What is required | Output only the lines below that start at the line containing "DPPT Unown Generator/Searcher" and end at the line containing "If you want", with both ends kept.

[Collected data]
>>>

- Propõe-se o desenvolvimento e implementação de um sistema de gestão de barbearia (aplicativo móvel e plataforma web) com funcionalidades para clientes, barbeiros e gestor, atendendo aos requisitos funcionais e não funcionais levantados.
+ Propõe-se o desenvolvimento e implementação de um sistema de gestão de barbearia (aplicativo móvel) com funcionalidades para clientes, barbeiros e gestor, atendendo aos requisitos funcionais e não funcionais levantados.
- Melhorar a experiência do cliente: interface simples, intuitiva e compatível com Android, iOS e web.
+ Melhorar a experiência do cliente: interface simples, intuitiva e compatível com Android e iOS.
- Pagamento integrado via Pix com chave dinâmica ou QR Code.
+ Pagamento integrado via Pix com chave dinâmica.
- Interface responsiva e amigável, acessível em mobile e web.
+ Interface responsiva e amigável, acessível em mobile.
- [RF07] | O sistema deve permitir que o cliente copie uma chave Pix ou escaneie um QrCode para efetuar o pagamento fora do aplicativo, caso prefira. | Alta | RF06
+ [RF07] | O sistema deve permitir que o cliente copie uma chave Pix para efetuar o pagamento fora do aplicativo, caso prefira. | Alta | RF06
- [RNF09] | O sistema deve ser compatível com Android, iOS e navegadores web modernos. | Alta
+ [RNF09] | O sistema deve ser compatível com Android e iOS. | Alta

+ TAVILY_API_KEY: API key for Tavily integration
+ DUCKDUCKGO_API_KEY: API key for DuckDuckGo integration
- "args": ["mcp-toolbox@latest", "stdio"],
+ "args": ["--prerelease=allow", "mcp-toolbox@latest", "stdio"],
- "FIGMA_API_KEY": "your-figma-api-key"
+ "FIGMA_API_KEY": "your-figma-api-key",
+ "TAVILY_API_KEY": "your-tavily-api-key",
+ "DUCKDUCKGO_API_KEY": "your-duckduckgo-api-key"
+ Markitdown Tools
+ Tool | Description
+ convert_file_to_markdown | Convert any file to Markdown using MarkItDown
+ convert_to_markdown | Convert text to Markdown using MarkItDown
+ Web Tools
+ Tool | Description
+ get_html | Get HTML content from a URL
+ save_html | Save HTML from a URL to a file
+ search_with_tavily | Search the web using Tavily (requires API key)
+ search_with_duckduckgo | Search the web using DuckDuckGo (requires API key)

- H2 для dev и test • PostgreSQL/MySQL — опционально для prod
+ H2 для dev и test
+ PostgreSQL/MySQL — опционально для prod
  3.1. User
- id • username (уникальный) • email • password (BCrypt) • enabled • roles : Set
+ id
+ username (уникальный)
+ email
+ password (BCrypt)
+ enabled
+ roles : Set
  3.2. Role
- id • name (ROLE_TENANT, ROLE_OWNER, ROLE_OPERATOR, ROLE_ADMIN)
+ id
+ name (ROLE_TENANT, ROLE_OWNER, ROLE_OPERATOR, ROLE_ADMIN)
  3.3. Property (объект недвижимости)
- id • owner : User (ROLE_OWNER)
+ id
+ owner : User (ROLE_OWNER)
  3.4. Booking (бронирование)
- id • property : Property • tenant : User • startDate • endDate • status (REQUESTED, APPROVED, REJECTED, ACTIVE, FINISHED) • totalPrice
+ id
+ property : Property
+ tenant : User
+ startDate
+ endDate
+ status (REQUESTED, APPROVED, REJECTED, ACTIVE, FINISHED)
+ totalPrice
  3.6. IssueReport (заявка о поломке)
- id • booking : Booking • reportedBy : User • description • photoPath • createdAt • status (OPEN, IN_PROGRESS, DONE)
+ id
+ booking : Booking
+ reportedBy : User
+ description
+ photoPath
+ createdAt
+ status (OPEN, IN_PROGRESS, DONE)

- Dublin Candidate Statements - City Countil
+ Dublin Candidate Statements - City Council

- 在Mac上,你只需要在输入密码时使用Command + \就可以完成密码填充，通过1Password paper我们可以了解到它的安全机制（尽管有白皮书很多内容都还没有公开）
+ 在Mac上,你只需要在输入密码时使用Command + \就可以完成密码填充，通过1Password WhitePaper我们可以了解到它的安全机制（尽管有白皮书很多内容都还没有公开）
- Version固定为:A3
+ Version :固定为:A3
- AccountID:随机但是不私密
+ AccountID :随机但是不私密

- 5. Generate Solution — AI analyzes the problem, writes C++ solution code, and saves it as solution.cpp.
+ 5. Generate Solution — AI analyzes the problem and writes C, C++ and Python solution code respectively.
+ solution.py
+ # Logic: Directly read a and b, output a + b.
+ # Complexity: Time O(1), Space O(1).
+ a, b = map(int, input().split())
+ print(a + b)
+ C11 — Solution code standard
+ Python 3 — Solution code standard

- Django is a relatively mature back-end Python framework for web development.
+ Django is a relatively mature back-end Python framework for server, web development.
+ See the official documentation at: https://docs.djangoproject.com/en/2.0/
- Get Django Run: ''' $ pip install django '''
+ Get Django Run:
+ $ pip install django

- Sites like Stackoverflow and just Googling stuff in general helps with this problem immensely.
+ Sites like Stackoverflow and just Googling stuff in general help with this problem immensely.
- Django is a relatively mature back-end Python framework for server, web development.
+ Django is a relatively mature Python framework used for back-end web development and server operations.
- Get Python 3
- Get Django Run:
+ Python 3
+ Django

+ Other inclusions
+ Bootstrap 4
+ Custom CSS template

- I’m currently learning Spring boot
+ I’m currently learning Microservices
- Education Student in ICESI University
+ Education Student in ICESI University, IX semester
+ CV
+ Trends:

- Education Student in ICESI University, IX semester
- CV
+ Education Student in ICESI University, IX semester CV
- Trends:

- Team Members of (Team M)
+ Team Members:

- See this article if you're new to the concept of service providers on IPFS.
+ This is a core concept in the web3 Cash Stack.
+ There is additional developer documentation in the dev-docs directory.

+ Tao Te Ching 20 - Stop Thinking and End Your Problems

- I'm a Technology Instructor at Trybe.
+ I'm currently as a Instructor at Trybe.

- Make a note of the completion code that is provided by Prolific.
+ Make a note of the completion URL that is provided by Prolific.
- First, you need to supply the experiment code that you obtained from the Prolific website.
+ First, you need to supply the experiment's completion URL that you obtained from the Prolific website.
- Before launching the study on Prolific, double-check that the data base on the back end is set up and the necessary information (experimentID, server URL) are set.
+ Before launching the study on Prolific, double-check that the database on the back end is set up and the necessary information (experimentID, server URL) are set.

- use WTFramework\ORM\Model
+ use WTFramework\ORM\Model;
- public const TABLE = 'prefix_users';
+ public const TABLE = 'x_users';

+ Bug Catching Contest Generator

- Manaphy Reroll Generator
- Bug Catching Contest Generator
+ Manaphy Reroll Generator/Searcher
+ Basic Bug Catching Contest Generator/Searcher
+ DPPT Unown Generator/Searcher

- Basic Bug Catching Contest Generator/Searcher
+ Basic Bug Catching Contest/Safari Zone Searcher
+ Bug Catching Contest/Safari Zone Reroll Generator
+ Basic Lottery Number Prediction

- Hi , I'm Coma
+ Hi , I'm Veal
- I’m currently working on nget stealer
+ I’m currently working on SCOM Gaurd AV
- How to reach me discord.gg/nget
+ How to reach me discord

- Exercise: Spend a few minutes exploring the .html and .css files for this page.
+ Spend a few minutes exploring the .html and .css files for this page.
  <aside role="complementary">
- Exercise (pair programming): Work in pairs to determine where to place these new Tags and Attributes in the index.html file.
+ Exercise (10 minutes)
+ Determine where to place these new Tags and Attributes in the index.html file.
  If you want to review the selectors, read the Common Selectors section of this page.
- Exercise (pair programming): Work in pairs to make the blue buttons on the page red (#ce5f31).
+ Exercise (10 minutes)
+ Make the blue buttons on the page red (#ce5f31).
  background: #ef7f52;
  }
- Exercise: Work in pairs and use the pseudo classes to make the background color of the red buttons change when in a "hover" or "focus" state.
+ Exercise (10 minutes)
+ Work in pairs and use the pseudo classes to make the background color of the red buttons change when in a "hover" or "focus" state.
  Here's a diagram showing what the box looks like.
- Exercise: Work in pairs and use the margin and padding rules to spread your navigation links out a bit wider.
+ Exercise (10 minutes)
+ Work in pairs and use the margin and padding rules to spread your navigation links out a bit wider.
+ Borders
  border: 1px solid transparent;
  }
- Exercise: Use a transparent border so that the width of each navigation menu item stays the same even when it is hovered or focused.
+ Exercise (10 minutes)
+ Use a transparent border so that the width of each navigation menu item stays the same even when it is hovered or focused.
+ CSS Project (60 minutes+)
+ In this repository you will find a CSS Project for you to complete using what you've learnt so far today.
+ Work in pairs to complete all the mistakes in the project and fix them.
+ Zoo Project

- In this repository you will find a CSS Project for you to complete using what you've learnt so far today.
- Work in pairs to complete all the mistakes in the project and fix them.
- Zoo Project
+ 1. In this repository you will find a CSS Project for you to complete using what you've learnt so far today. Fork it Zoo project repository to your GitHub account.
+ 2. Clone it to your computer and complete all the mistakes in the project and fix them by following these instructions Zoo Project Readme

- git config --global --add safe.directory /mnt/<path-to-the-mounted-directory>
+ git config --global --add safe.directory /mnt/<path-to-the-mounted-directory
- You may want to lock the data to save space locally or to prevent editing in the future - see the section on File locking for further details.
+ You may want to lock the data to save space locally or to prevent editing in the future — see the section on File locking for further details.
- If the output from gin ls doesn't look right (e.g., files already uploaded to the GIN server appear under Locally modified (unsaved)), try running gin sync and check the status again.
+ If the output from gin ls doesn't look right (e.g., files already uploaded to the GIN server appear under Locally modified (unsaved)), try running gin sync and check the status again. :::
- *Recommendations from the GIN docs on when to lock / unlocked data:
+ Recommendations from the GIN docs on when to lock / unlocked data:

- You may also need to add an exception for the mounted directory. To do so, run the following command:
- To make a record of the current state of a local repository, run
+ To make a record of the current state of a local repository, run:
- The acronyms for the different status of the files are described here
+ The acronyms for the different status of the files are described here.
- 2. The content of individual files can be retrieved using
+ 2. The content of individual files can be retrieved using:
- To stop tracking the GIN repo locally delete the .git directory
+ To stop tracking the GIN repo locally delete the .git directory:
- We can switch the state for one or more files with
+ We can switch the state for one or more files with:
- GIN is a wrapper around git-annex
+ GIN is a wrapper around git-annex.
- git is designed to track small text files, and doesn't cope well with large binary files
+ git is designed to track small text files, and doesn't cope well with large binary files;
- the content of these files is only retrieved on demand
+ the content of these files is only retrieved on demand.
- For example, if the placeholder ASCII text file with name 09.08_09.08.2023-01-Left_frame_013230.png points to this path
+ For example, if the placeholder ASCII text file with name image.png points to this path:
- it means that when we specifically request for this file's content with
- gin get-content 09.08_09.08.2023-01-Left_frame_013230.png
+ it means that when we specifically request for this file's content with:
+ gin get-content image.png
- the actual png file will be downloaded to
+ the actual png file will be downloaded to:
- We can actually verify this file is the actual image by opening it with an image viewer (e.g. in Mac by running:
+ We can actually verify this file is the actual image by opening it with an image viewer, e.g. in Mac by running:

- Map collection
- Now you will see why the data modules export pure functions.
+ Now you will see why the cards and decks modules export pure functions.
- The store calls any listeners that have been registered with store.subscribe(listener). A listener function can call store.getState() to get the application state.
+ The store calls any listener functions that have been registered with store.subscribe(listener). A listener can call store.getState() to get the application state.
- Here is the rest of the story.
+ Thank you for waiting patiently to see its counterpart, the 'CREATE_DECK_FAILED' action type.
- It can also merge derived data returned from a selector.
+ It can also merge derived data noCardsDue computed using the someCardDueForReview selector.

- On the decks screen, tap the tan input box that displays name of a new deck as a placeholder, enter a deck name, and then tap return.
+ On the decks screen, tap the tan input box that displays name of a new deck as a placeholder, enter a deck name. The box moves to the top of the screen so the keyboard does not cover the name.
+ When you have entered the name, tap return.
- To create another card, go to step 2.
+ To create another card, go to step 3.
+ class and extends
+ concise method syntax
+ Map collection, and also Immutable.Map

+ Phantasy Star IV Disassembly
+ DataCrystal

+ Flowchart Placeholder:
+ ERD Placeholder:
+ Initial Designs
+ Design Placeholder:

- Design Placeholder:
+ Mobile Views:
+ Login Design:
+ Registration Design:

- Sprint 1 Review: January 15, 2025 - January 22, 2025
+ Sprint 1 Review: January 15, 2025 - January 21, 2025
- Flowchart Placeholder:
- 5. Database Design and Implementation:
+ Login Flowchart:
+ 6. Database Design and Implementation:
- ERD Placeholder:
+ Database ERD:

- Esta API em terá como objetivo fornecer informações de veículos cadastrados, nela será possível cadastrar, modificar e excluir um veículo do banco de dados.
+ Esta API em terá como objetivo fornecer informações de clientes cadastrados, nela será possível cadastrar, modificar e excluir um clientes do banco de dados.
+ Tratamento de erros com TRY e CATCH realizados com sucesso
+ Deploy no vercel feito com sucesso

<<<

Result for this task |
+ DPPT Unown Generator/Searcher

- Basic Bug Catching Contest Generator/Searcher
+ Basic Bug Catching Contest/Safari Zone Searcher
+ Bug Catching Contest/Safari Zone Reroll Generator
+ Basic Lottery Number Prediction

- Hi , I'm Coma
+ Hi , I'm Veal
- I’m currently working on nget stealer
+ I’m currently working on SCOM Gaurd AV
- How to reach me discord.gg/nget
+ How to reach me discord

- Exercise: Spend a few minutes exploring the .html and .css files for this page.
+ Spend a few minutes exploring the .html and .css files for this page.
  <aside role="complementary">
- Exercise (pair programming): Work in pairs to determine where to place these new Tags and Attributes in the index.html file.
+ Exercise (10 minutes)
+ Determine where to place these new Tags and Attributes in the index.html file.
  If you want to review the selectors, read the Common Selectors section of this page.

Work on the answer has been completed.